Activity → Look through the data below and extract, unchanged, the lines from the one that contains "(137, 158) none" to the one that contains "(461, 334) none", both included.

Records supplied →
▶

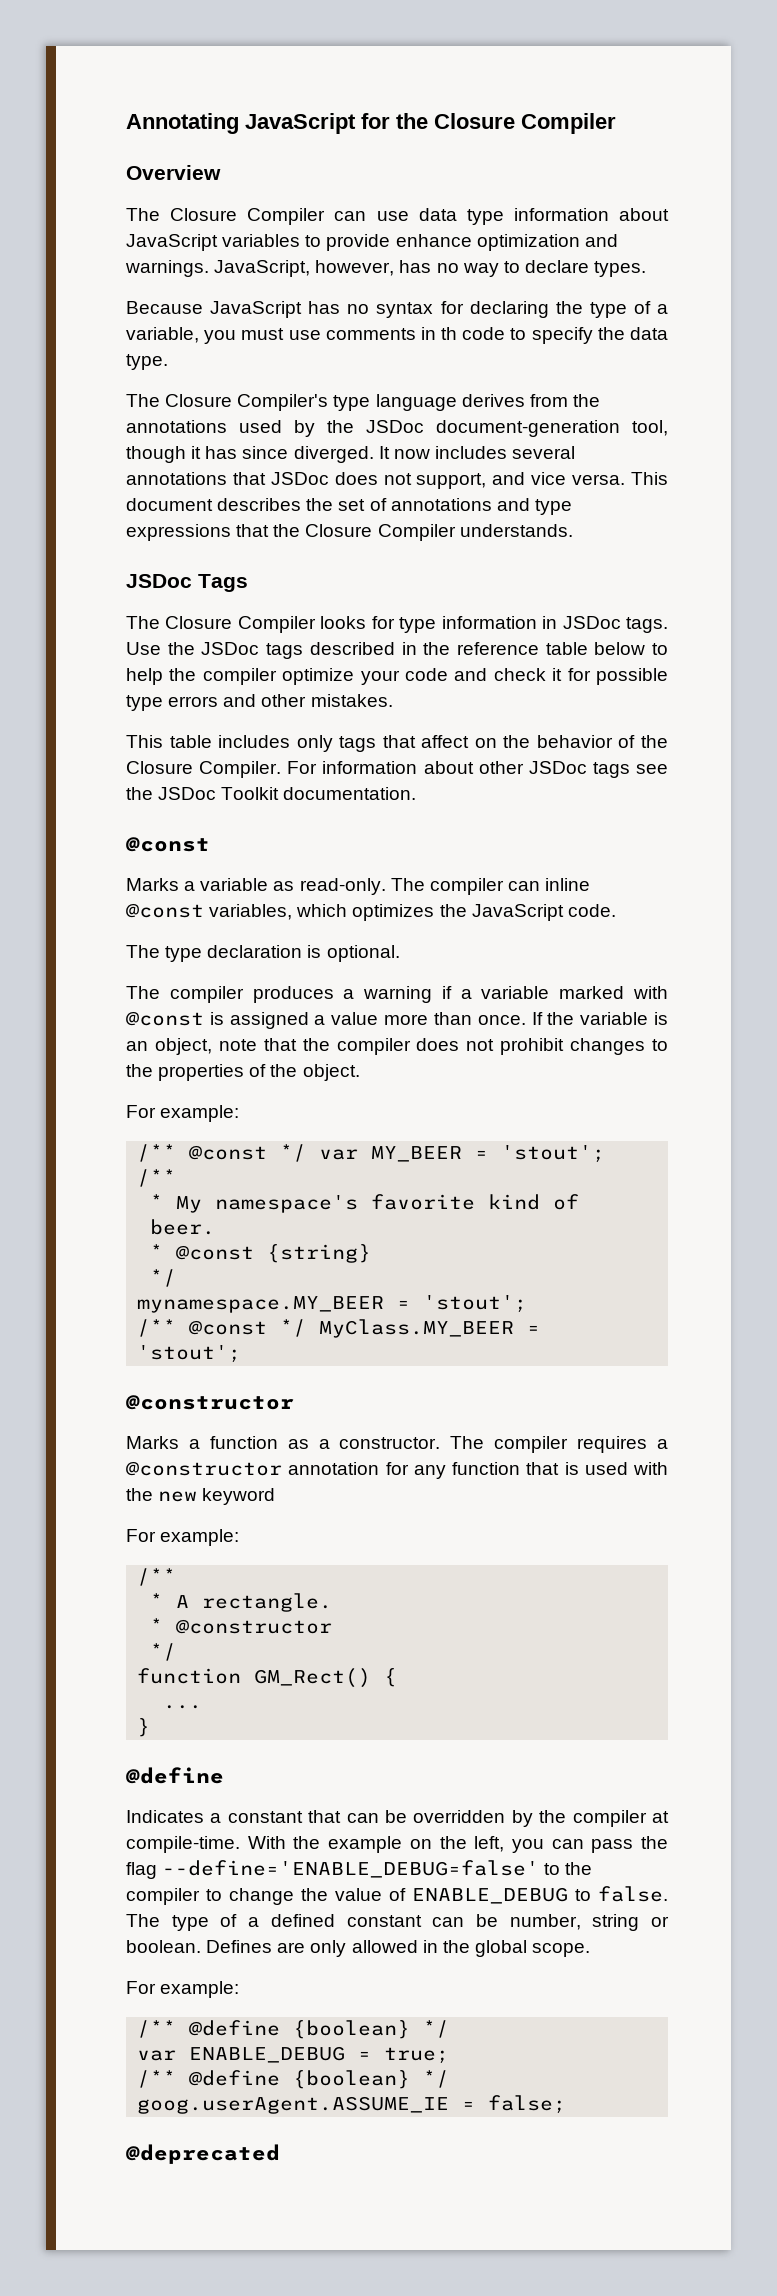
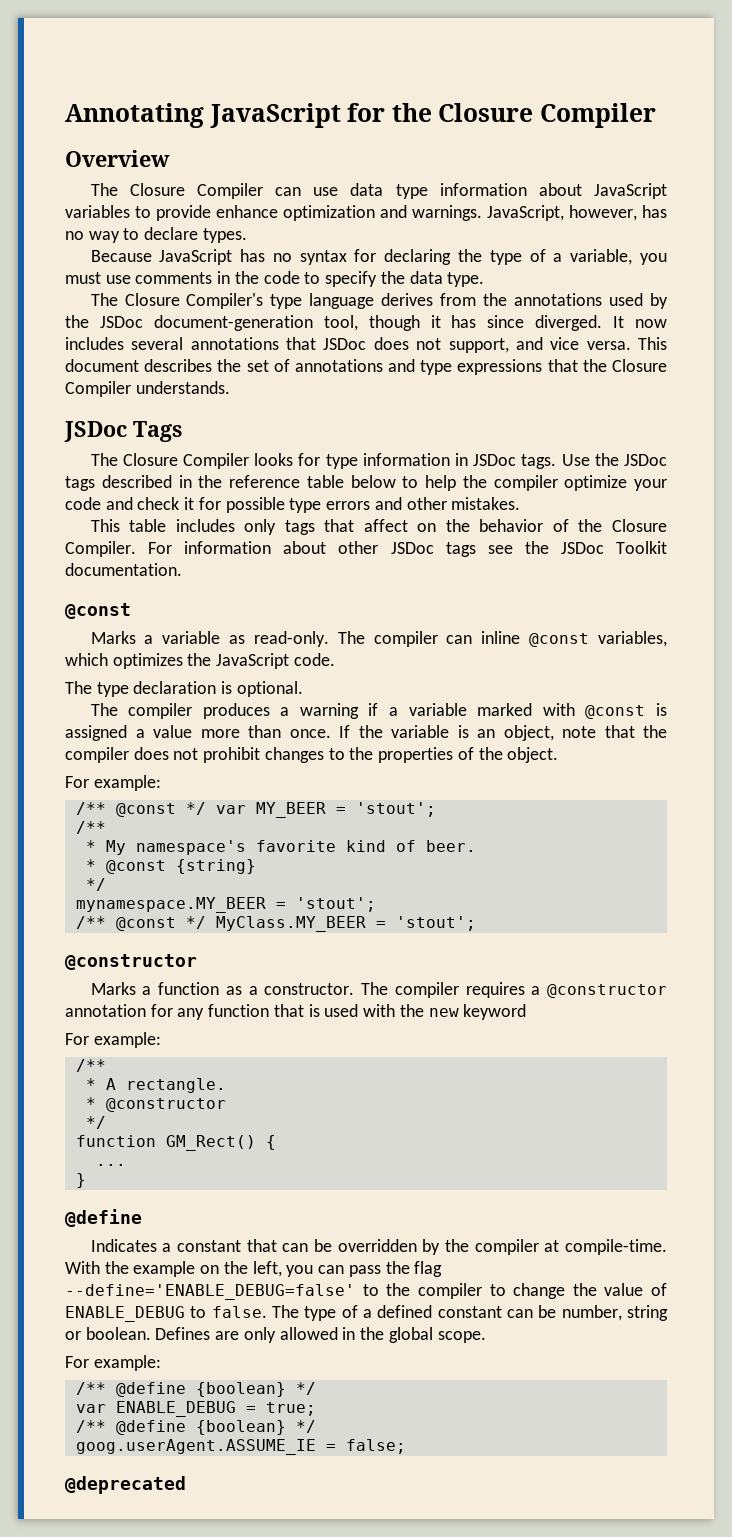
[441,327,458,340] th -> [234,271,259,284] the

◀
▶

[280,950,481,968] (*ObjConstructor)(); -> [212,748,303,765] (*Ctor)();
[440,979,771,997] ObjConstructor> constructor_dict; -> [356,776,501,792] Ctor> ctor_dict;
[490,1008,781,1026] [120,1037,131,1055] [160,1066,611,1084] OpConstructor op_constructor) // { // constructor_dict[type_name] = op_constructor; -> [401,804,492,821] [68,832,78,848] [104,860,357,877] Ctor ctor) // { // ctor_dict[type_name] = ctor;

◀
▶

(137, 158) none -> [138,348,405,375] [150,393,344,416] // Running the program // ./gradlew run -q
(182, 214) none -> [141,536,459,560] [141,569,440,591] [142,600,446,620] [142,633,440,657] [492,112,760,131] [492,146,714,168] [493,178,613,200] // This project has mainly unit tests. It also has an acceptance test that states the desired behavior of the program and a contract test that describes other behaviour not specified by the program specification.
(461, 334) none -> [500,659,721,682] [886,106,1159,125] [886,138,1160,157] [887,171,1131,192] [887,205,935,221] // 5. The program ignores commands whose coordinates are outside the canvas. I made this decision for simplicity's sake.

◀

Exercise response →
(137, 158) none -> [138,348,405,375] [150,393,344,416] // Running the program // ./gradlew run -q
(182, 214) none -> [141,536,459,560] [141,569,440,591] [142,600,446,620] [142,633,440,657] [492,112,760,131] [492,146,714,168] [493,178,613,200] // This project has mainly unit tests. It also has an acceptance test that states the desired behavior of the program and a contract test that describes other behaviour not specified by the program specification.
(461, 334) none -> [500,659,721,682] [886,106,1159,125] [886,138,1160,157] [887,171,1131,192] [887,205,935,221] // 5. The program ignores commands whose coordinates are outside the canvas. I made this decision for simplicity's sake.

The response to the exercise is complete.